The Charity Commission’s guidance on public benefit inevitably leads it to “second-guess and micro-manage trustees” about how to run their charity, in a way that is contrary to the law governing the regulator’s role and remit, tribunal judges heard this morning.
Nigel Giffin QC opened the case for the Independent Schools Council by outlining the umbrella body’s objections to the Commission’s guidance on public benefit, and saying he would be asking the judges to quash the relevant parts of the guidance should they agree with his arguments.
Mr Justice Warren asked Giffin whether the “opportunity to benefit” from a charity’s services that is mentioned in the guidance is a “theoretical, legal opportunity” or a practical one.
Told that the Commission meant ‘practical opportunity’, the judge responded: “If you insert the word ‘practical’, it is difficult to see how that fits with the proposition that it is not the case that people in poverty actually have to benefit.”
Giffin said the Commission has never suggested, in guidance or practice, that in order to be charitable an organisation must give literally everyone who is otherwise eligible the opportunity to benefit, regardless of financial means.
“Rather, the Commission’s position is that within a class or group of people who are prima facie unable to benefit because of financial means, you have to do what the Charity Commission necessarily characterises as what is ‘reasonable or appropriate’ in order to make sure that some proportion of that group is enabled to benefit, notwithstanding their lack of means.
Impossible to define 'sufficient section of the public'
“We say that one of the fundamental problems with this approach is that we find it difficult to reconcile with any principle or logical approach to what constitutes a sufficient section of the public, for the charity to be for the public benefit.

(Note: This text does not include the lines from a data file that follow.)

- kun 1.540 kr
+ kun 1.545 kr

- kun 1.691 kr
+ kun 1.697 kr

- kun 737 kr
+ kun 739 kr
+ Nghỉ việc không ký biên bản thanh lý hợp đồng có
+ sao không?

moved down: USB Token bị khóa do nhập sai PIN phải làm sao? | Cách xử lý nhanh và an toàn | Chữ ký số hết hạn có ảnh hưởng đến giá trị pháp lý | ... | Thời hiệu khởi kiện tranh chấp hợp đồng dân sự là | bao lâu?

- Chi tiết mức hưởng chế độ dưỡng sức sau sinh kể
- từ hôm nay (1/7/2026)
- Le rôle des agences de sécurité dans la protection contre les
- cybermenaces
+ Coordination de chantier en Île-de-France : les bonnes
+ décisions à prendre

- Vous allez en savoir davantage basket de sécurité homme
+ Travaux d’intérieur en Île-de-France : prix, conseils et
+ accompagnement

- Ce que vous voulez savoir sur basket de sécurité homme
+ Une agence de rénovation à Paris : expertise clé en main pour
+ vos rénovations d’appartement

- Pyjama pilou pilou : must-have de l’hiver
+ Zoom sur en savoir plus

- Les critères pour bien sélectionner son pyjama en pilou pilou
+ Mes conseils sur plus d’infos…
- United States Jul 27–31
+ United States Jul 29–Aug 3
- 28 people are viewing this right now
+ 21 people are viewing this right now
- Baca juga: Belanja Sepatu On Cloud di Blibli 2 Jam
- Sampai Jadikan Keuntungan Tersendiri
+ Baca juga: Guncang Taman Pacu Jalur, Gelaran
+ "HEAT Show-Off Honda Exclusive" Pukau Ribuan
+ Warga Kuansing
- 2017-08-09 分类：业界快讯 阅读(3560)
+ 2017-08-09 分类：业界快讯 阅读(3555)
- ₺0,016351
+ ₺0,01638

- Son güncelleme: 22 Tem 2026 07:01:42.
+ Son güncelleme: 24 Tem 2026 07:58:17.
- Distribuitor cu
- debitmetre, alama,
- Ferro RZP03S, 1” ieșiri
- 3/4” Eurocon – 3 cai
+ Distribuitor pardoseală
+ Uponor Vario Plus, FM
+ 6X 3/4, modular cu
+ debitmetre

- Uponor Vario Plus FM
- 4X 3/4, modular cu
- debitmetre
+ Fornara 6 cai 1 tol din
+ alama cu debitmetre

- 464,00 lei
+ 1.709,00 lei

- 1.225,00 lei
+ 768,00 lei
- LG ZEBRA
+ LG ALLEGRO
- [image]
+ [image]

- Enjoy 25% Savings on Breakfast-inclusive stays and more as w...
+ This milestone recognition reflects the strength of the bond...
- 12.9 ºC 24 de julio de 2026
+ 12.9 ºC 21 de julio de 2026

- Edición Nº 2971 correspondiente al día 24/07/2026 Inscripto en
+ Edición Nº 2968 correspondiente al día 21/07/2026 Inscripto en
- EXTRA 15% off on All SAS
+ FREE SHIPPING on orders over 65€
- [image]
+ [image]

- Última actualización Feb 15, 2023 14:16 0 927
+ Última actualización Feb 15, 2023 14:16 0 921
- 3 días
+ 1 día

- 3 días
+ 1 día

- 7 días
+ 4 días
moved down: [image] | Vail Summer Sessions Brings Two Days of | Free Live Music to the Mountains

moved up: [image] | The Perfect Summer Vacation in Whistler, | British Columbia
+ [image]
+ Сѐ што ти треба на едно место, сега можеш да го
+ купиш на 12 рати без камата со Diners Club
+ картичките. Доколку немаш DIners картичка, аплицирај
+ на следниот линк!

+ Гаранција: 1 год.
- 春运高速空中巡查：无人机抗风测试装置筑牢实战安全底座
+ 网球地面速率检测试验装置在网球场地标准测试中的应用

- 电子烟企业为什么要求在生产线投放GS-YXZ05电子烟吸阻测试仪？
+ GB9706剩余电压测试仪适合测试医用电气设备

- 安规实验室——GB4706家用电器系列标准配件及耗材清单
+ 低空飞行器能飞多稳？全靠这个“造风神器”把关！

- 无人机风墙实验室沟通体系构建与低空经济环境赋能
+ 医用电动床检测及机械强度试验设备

We also say it is an approach which inevitably turns what ought to be an inquiry about charities’ objects into an inquiry about how the charity operates in practice.”
Another complaint, Giffin said, is that the test of whether a charity has done what is reasonable and appropriate, is “so vague and uncertain” that it leaves trustees unable to say with any certainty what they must or must not do in order to avoid being in breach of trust.
“And therefore there is an inexorable consequence that the Charity Commission gets pulled in to second-guessing and micro-managing trustees about how to perform their duties and run a charity.” Giffin added that examples of this had already been seen in the public benefit assessments that the Commission has conducted so far.
Widening access 'not a bad thing'
“That is why we are here,” Giffin declared. “The ISC has not brought these proceedings because it thinks that widening access to independent charitable schools is a bad thing or an unimportant thing. My client’s position is that widening access is an important thing, and the sector as a whole already goes to great lengths to widen access and engage in partnership activities.
“The practical problem that concerns the ISC is that by the Commission’s approach to what is a strict legal requirement, it has become very difficult, impossible even, for trustees to know what they can or cannot do. And the Commission has been drawn in to taking decisions for them in precisely the way the 1993 Charities Act says it is not its function to do.”
Who are the beneficiaries?
Mr Justice Warren told the parties to the case that he would want to hear arguments from each of them about who the beneficiaries are in a charitable school – “are they the children? The parents? Or society as a whole?”
The hearing is expected to last at least seven days. The Attorney-General is due to be heard next, followed by the Charity Commission and the two interveners, the Education Review Group and NCVO.
Mr Justice Warren is hearing the judicial review case with Judge Elizabeth Ovey and Judge Alison McKenna in the Upper Tribunal (Tax and Chancery). A reference by the Attorney General to clarify the law is being heard in tandem.